Some-se a isto as quase três horas de duração de "Os Guardiões" e ficamos a perceber que este é uma espécie de "blockbuster"-limite - segue na tradição recente de usar actores em vez de vedetas (e o elenco, aqui, é inatacável), leva ao limite a tonalidade sombria de que muitos acusaram os dois "Batman" de Nolan, trata os seus espectadores como gente que pensa e quer ser estimulada, deixa de fora logo à partida o mero flash de adrenalina adolescente. Este não é um filme para putos que vêm à procura de emoções fortes - é isso que o torna tão estimulante na corrente paisagem cinematográfica americana.
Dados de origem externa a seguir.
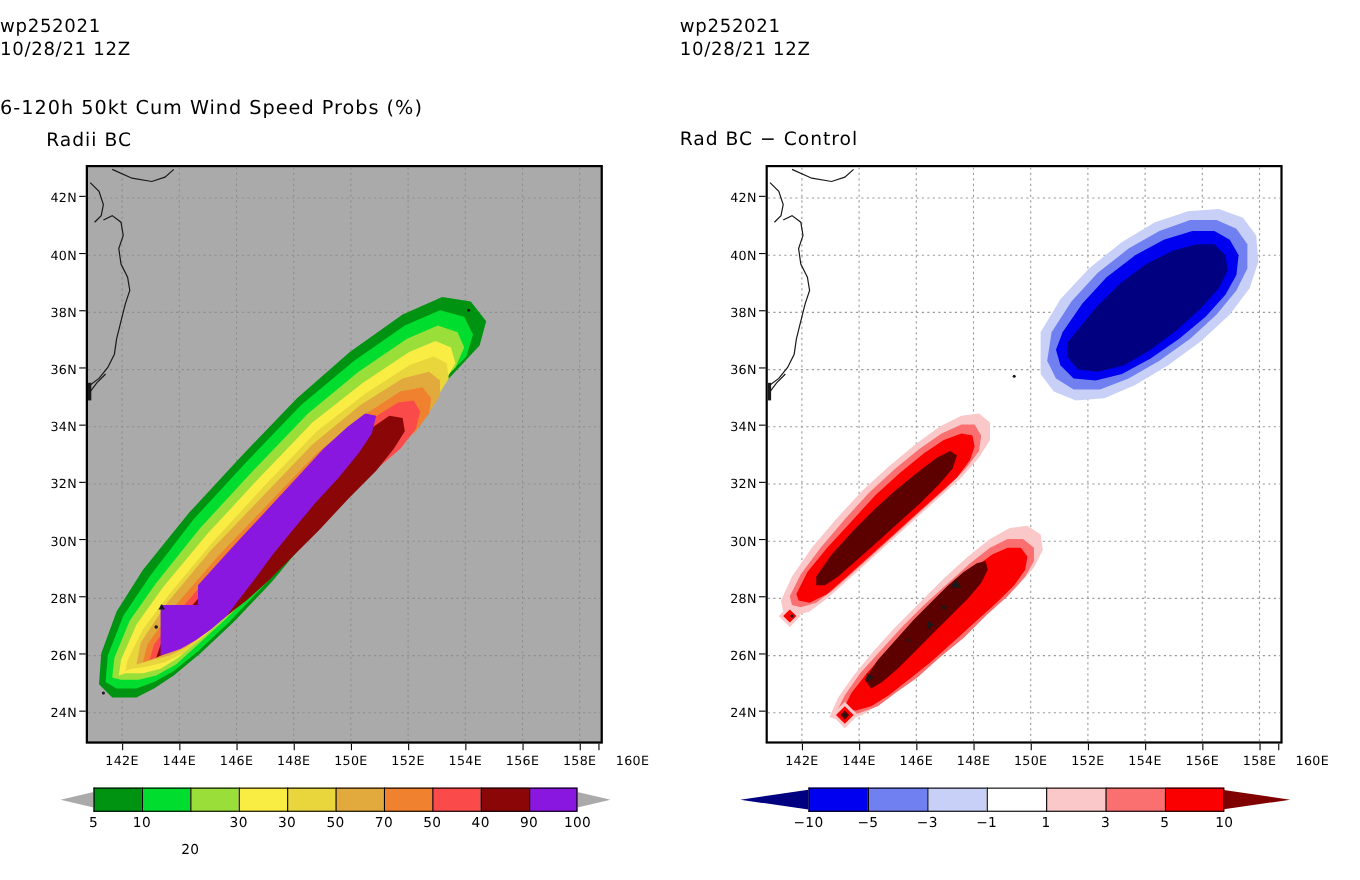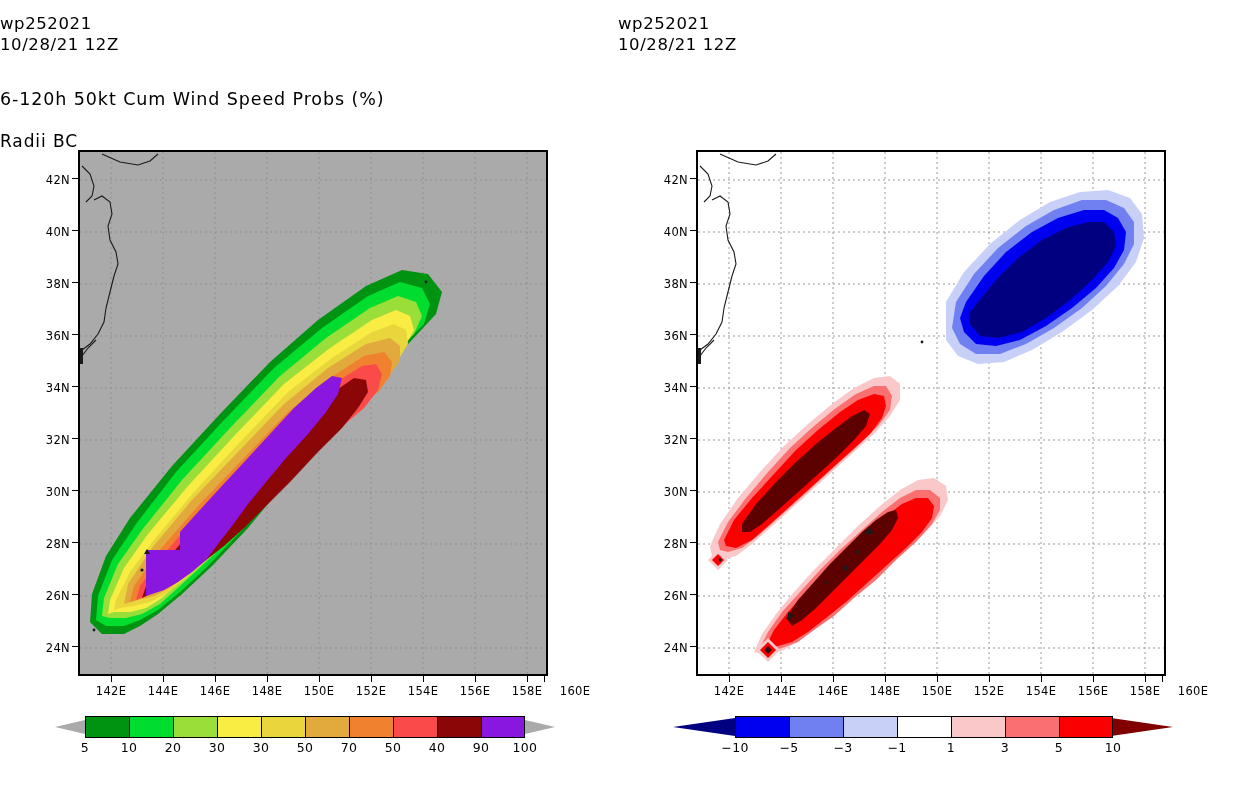--- a/index.html
+++ b/index.html
@@ -41,21 +41,21 @@
 
     <div class="titles" style="top:14px;">
       <div class="t-storm">wp252021</div>
     </div>
     <div class="titles" style="top:35px;">
       <div class="t-date">10/28/21 12Z</div>
     </div>
     <div class="titles" style="top:89px;">
       <div class="t-main">6-120h 50kt Cum Wind Speed Probs (%)</div>
     </div>
-    <div class="titles" style="top:131px;">
+    <div class="titles" style="top:118px;padding-left:42px;">
       <div class="t-sub">Radii BC</div>
     </div>
 
     <div class="plotwrap" style="left:78px;top:150px;width:470px;height:526px;">
       <div class="frame gray" style="width:470px;height:526px;">
 
         <svg width="466" height="522" viewBox="0 0 466 522">
 
           <g stroke="#8f8f8f" stroke-width="1" stroke-dasharray="2,3">
             <line x1="31" y1="0" x2="31" y2="522"></line>
@@ -192,39 +192,42 @@
       <div class="cbar-band" style="left:162px;width:44px;background:#f9ed44;"></div>
       <div class="cbar-band" style="left:206px;width:44px;background:#e8d63c;"></div>
       <div class="cbar-band" style="left:250px;width:44px;background:#e2a93c;"></div>
       <div class="cbar-band" style="left:294px;width:44px;background:#f0812f;"></div>
       <div class="cbar-band" style="left:338px;width:44px;background:#fa4a4a;"></div>
       <div class="cbar-band" style="left:382px;width:44px;background:#8b0707;"></div>
       <div class="cbar-band last" style="left:426px;width:44px;background:#8a17e0;"></div>
 
       <div class="cbar-lab" style="left:30px;">5</div>
       <div class="cbar-lab" style="left:74px;">10</div>
-      <div class="cbar-lab" style="left:118px;">20</div>
+      <div class="cbar-lab" style="left:118px;margin-top:24px;">20</div>
       <div class="cbar-lab" style="left:162px;">30</div>
       <div class="cbar-lab" style="left:206px;">30</div>
       <div class="cbar-lab" style="left:250px;">50</div>
       <div class="cbar-lab" style="left:294px;">70</div>
       <div class="cbar-lab" style="left:338px;">50</div>
       <div class="cbar-lab" style="left:382px;">40</div>
       <div class="cbar-lab" style="left:426px;">90</div>
       <div class="cbar-lab" style="left:470px;">100</div>
     </div>
   </div>
 
   <div class="panel panel-right">
 
     <div class="titles" style="top:14px;">
       <div class="t-storm">wp252021</div>
     </div>
     <div class="titles" style="top:35px;">
       <div class="t-date">10/28/21 12Z</div>
+    </div>
+    <div class="titles" style="top:117px;">
+      <div class="t-sub">Rad BC − Control</div>
     </div>
 
     <div class="plotwrap" style="left:78px;top:150px;width:470px;height:526px;">
       <div class="frame white" style="width:470px;height:526px;">
 
         <svg width="466" height="522" viewBox="0 0 466 522">
           <g stroke="#9a9a9a" stroke-width="1" stroke-dasharray="2,3">
             <line x1="31" y1="0" x2="31" y2="522"></line>
             <line x1="83" y1="0" x2="83" y2="522"></line>
             <line x1="135" y1="0" x2="135" y2="522"></line>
Mas essa sensação de "filme de ideias" mais do que de espectáculo, de "comic-book" entendido como filme de arte e ensaio que faz a força de "Os Guardiões", é também o que o enfraquece - porque, de repente, percebemos que Zack Snyder não traz à história de Alan Moore nada de seu nem de especificamente cinematográfico, e provavelmente nunca o terá querido fazer. Ilustra apenas, com respeito e devoção, a obra que lhe coube em mãos. "Os Guardiões" limita-se a querer fazer justiça em imagens à narrativa visionária de Moore - e se o respeito pela obra é não apenas legítimo como louvável (sobretudo face a alguns dos travestis que se fizeram anteriormente passar por adaptações do seu trabalho), deixanos um travozinho de tristeza na boca por não ser mais do que uma tradução respeitosa para cinema dos painéis de Gibbons, por não se sentir sequer aqui a urgência do "Despertar dos Mortos" nem as referências picturais de "300".

Ficamos assim, a meio caminho entre a admiração pela capacidade de pôr em imagens uma obra seminal e a frustração por não ser mais do que isso - que, é verdade, já é muito. Mas que, face ao que "Os Guardiões" é no papel, corre o risco de não ser suficiente.